Recreating the Silk Road, for trade and tourism
Geneva (AsiaNews Agencies) - The transportation ministers of 19 countries of Europe and Asia met in Geneva on February 19 and agreed on 43 billion dollars in projects to restore the ancient Silk Road and other roads, and to link the two continents from the Mediterranean Sea to the far east. The new system will incorporate roads, railways, and waterways, to foster rapid growth in trade.
Today transportation, especially commercial transportation, is blocked by dilapidated roads, insufficient railways, complicated border controls, and congested ports. Now 19 countries - including China, Russia, Iran, Turkey, and countries of central Asia - have pledged to improve land routes with 230 projects to be completed by 2014. Each country will have to refurbish the transportation system in its own territory.
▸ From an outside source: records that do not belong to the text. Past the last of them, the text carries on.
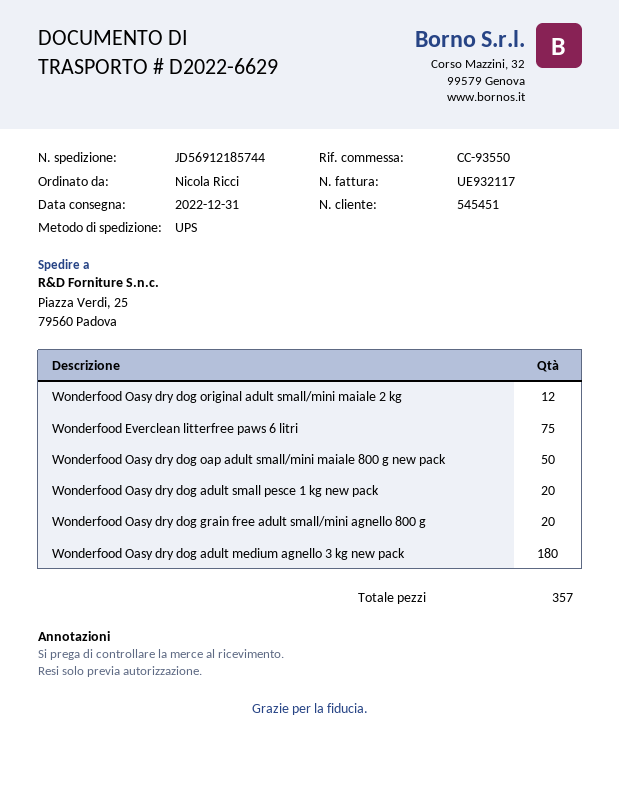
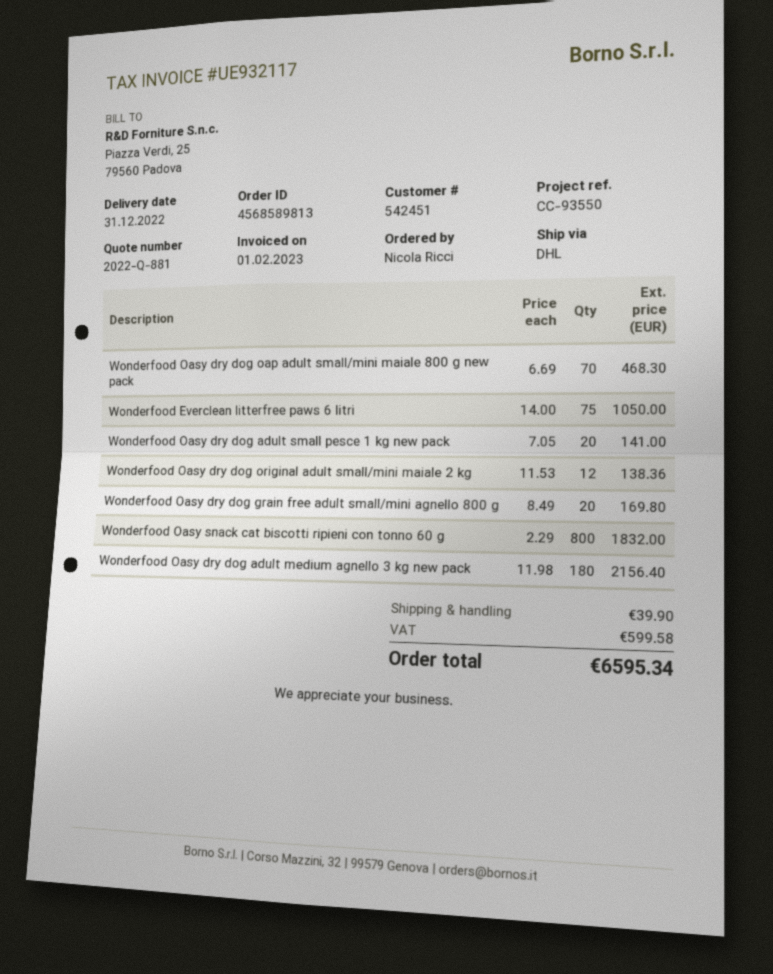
customer number: 545451 -> 542451
shipping method: UPS -> DHL
Wonderfood Oasy dry dog oap adult small/mini maiale 800 g new pack: 50 -> 70
Wonderfood Oasy snack cat biscotti ripieni con tonno 60 g: none -> 800

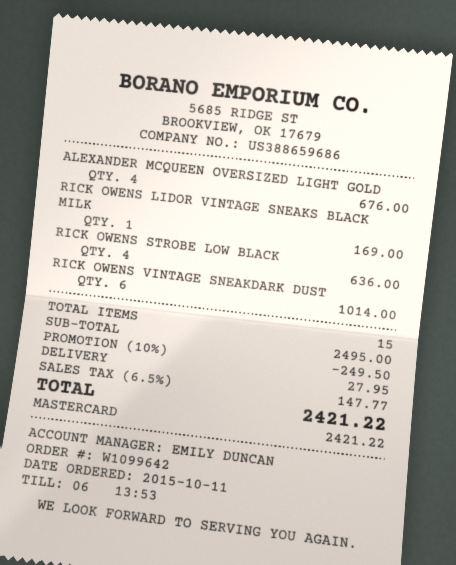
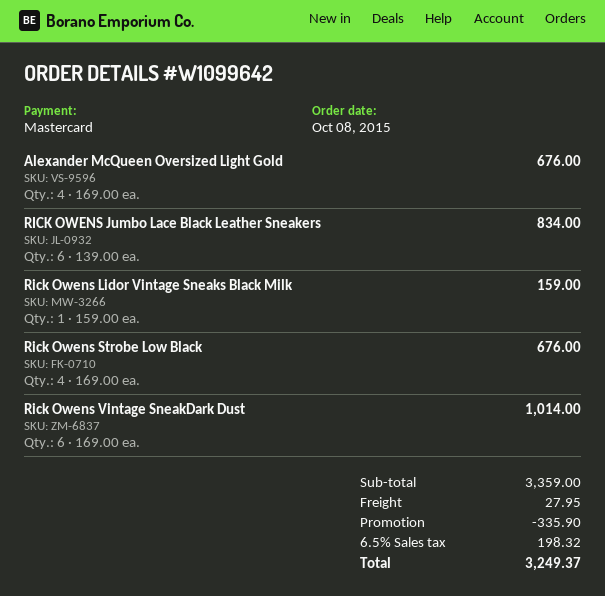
order date: 2015-10-11 -> 2015-10-08
RICK OWENS LIDOR VINTAGE SNEAKS BLACK MILK: 1 for 169.00 -> 1 for 159.00
RICK OWENS STROBE LOW BLACK: 4 for 636.00 -> 4 for 676.00
RICK OWENS Jumbo Lace Black Leather Sneakers: none -> 6 for 834.00
subtotal: 2495.00 -> 3359.00
discount: 249.50 -> 335.90
tax: 6.5% = 147.77 -> 6.5% = 198.32
total: 2421.22 -> 3249.37

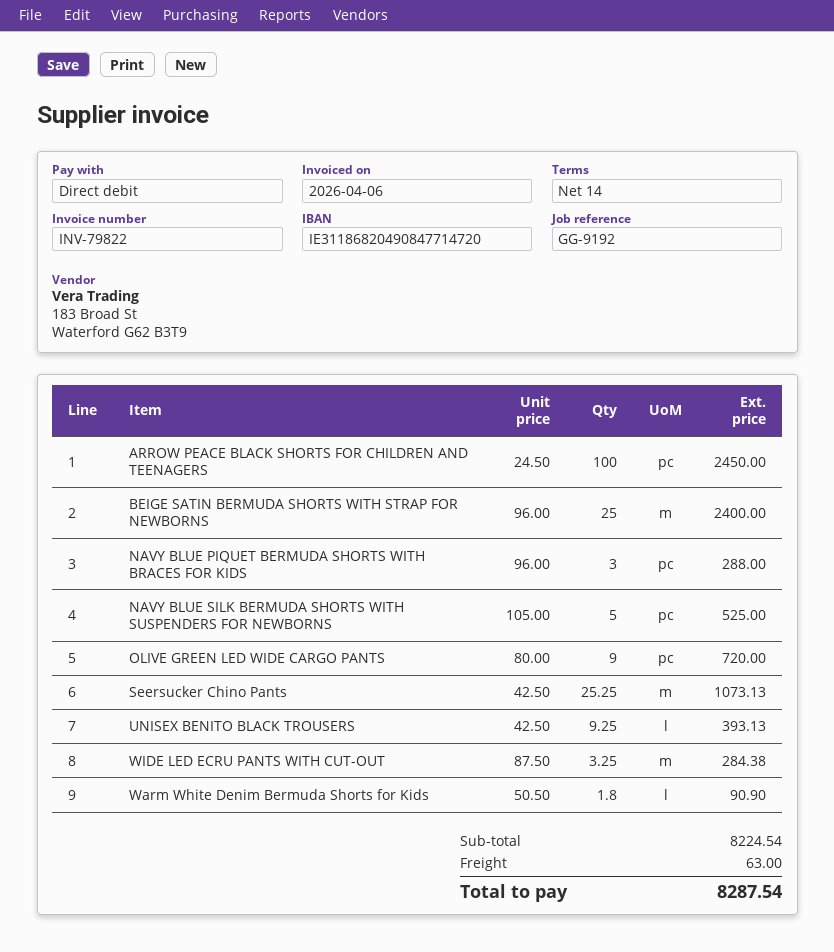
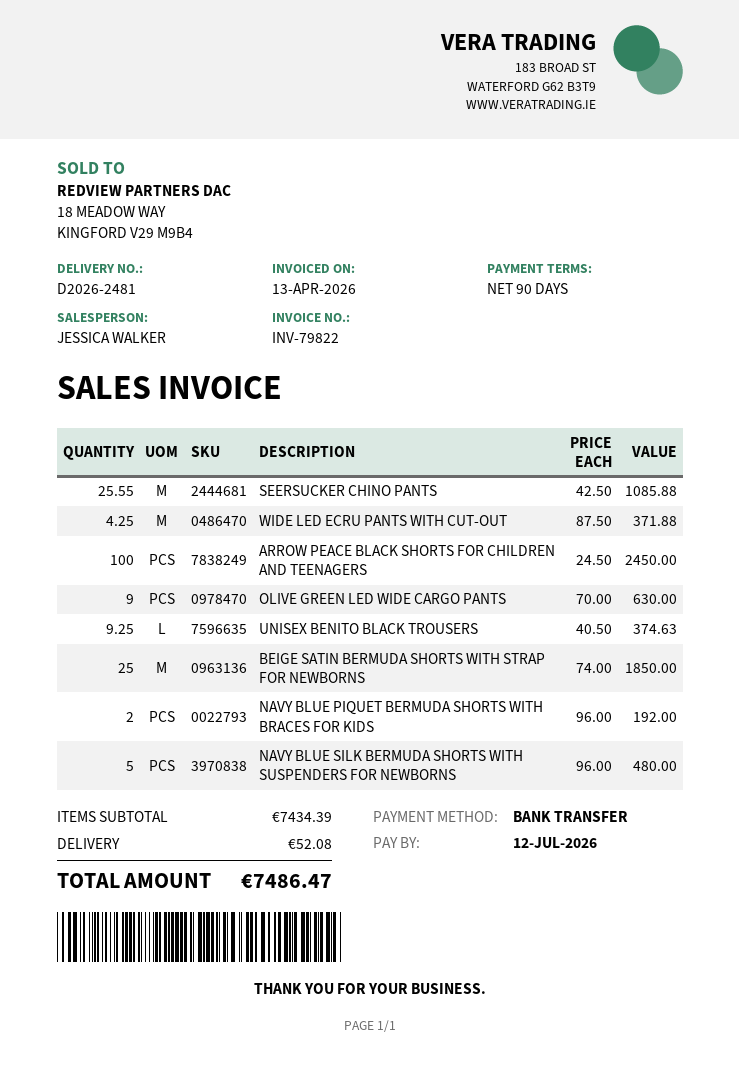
invoice date: 2026-04-06 -> 2026-04-13
payment terms: 14 days -> 90 days
payment method: direct debit -> bank transfer
BEIGE SATIN BERMUDA SHORTS WITH STRAP FOR NEWBORNS: 25 x 96.00 = 2400.00 -> 25 x 74.00 = 1850.00
NAVY BLUE PIQUET BERMUDA SHORTS WITH BRACES FOR KIDS: 3 x 96.00 = 288.00 -> 2 x 96.00 = 192.00
NAVY BLUE SILK BERMUDA SHORTS WITH SUSPENDERS FOR NEWBORNS: 5 x 105.00 = 525.00 -> 5 x 96.00 = 480.00
OLIVE GREEN LED WIDE CARGO PANTS: 9 x 80.00 = 720.00 -> 9 x 70.00 = 630.00
Seersucker Chino Pants: 25.25 x 42.50 = 1073.13 -> 25.55 x 42.50 = 1085.88
UNISEX BENITO BLACK TROUSERS: 9.25 x 42.50 = 393.13 -> 9.25 x 40.50 = 374.63
WIDE LED ECRU PANTS WITH CUT-OUT: 3.25 x 87.50 = 284.38 -> 4.25 x 87.50 = 371.88
Warm White Denim Bermuda Shorts for Kids: 1.8 x 50.50 = 90.90 -> none
subtotal: 8224.54 -> 7434.39
shipping: 63.00 -> 52.08
total: 8287.54 -> 7486.47

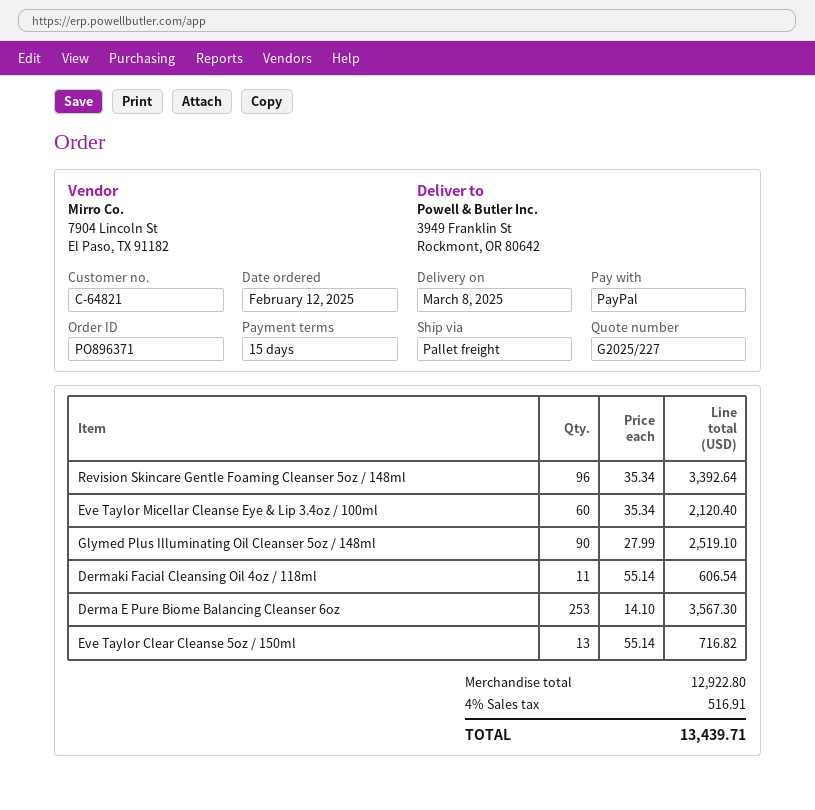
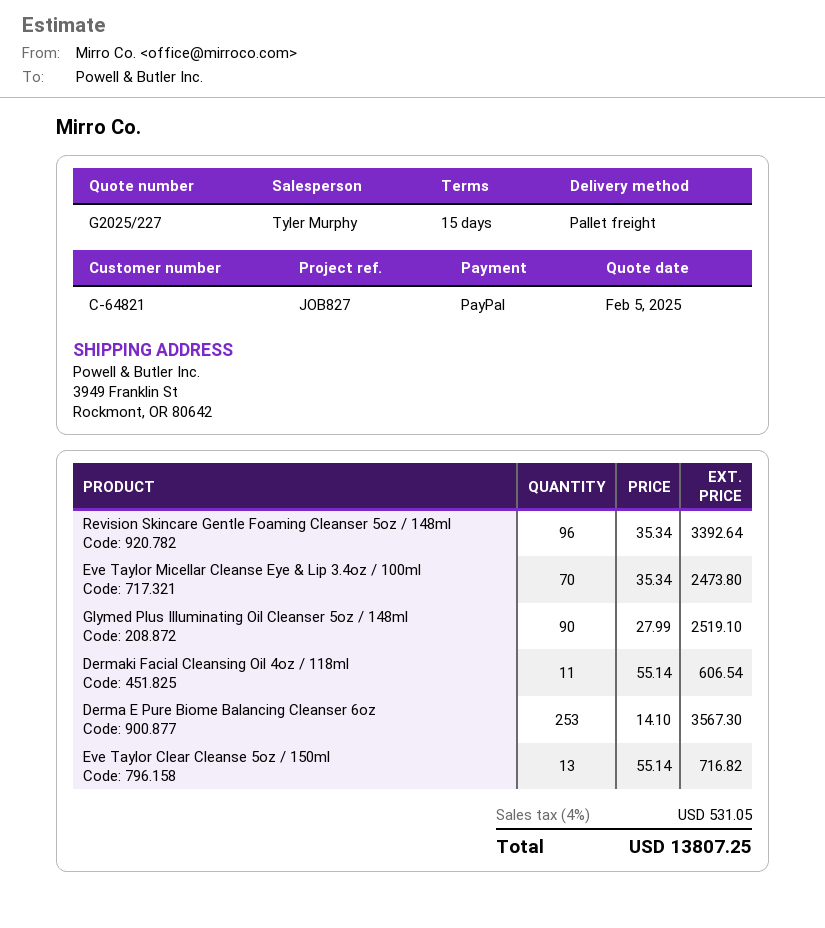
Eve Taylor Micellar Cleanse Eye & Lip 3.4oz / 100ml: 60 x 35.34 = 2120.40 -> 70 x 35.34 = 2473.80
tax: 4% = 516.91 -> 4% = 531.05
total: 13439.71 -> 13807.25

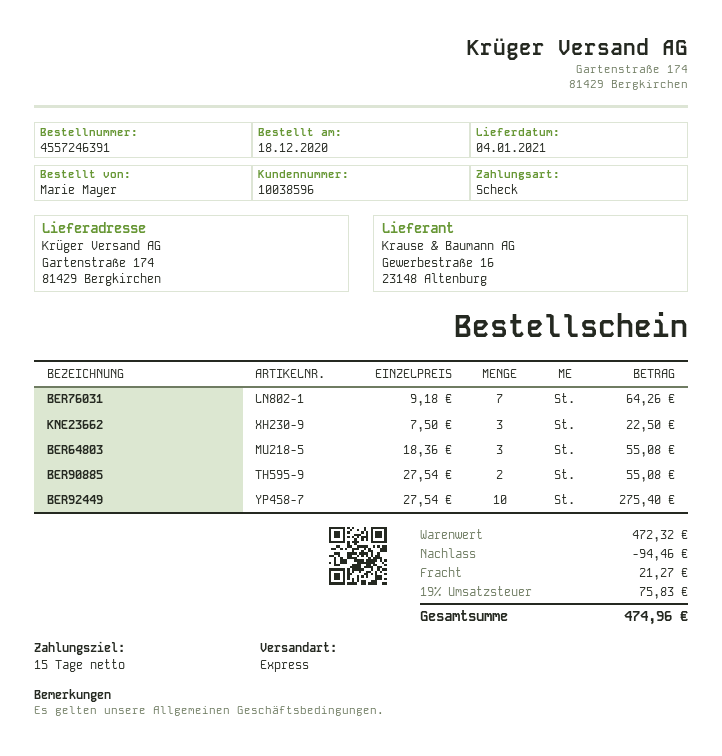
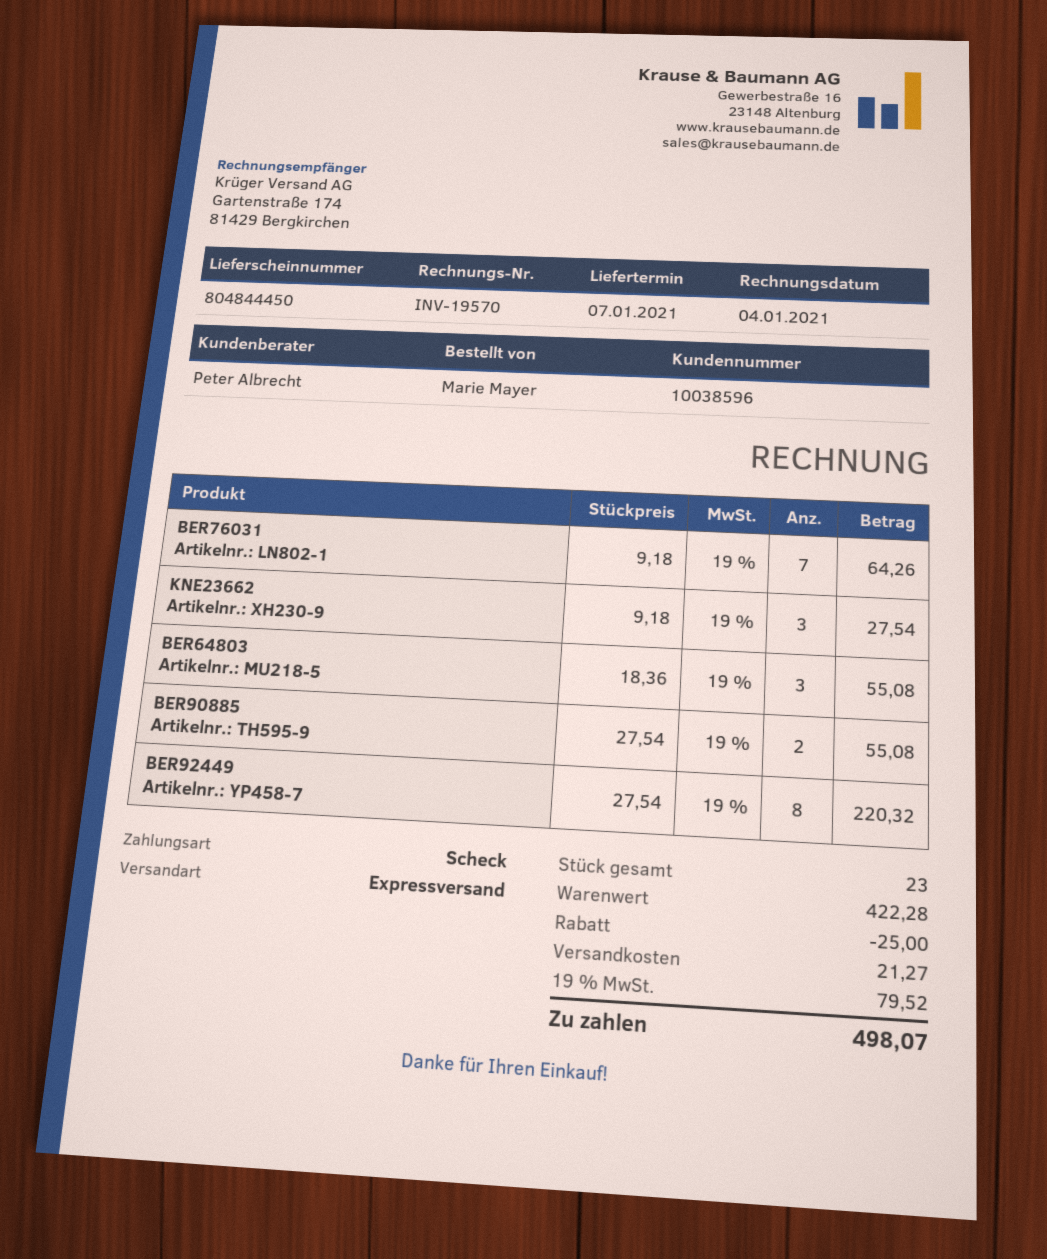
delivery date: 2021-01-04 -> 2021-01-07
KNE23662: 3 x 7.50 = 22.50 -> 3 x 9.18 = 27.54
BER92449: 10 x 27.54 = 275.40 -> 8 x 27.54 = 220.32
subtotal: 472.32 -> 422.28
discount: 94.46 -> 25.00
tax: 19% = 75.83 -> 19% = 79.52
total: 474.96 -> 498.07

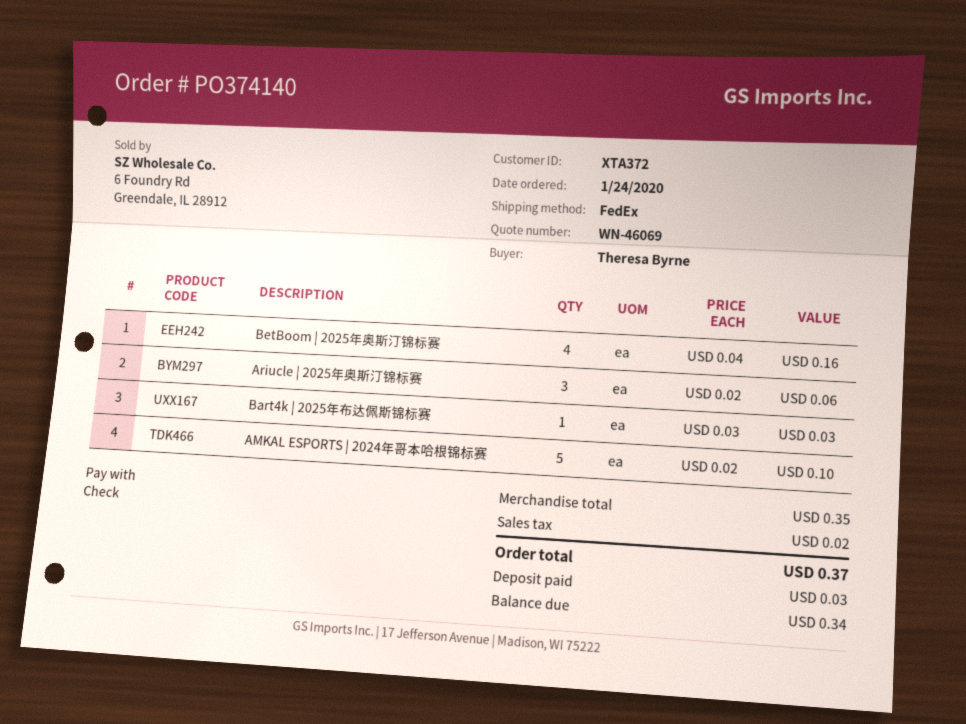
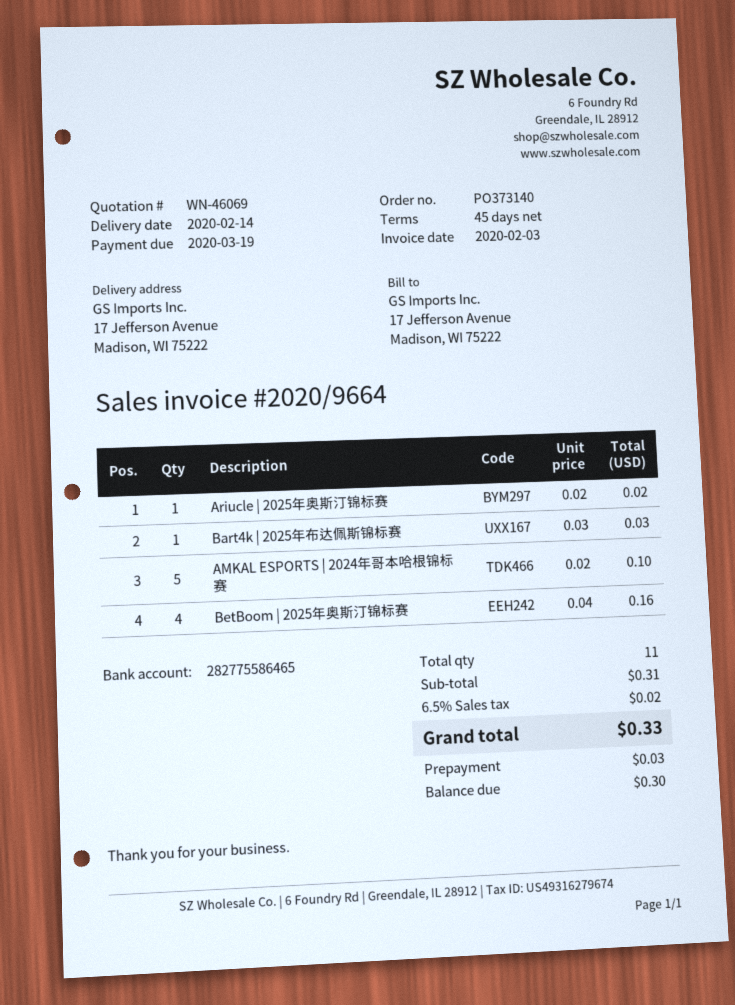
order number: PO374140 -> PO373140
Ariucle | 2025年奥斯汀锦标赛: 3 x 0.02 = 0.06 -> 1 x 0.02 = 0.02
subtotal: 0.35 -> 0.31
total: 0.37 -> 0.33
balance: 0.34 -> 0.30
Barry Cable, an official of the United Nations, which is supporting the project, comments that it is "a revitalisation, a rebirth of the Silk Road system, which will provide an opportunity not only for the land-locked countries of Central Asia and Eastern Europe, but for the more distant areas away from the sea to benefit from much better transport connections". Many of these countries are now at the edges of global commerce. The transportation network will also foster tourism, which continues to grow: for example, there were more than 420,000 visitors to Bukhara in Uzbekistan in 2006.
The ancient Silk Road connected the Roman empire with the Chinese empire 2,000 years ago, permitting commercial trade between faraway lands, and bringing prosperity to the countries along the road.
Rebuilding the road has been discussed since the collapse of the Soviet Union in the 1990's. But it is the first time that concrete projects have been discussed. The World Bank will finance the work.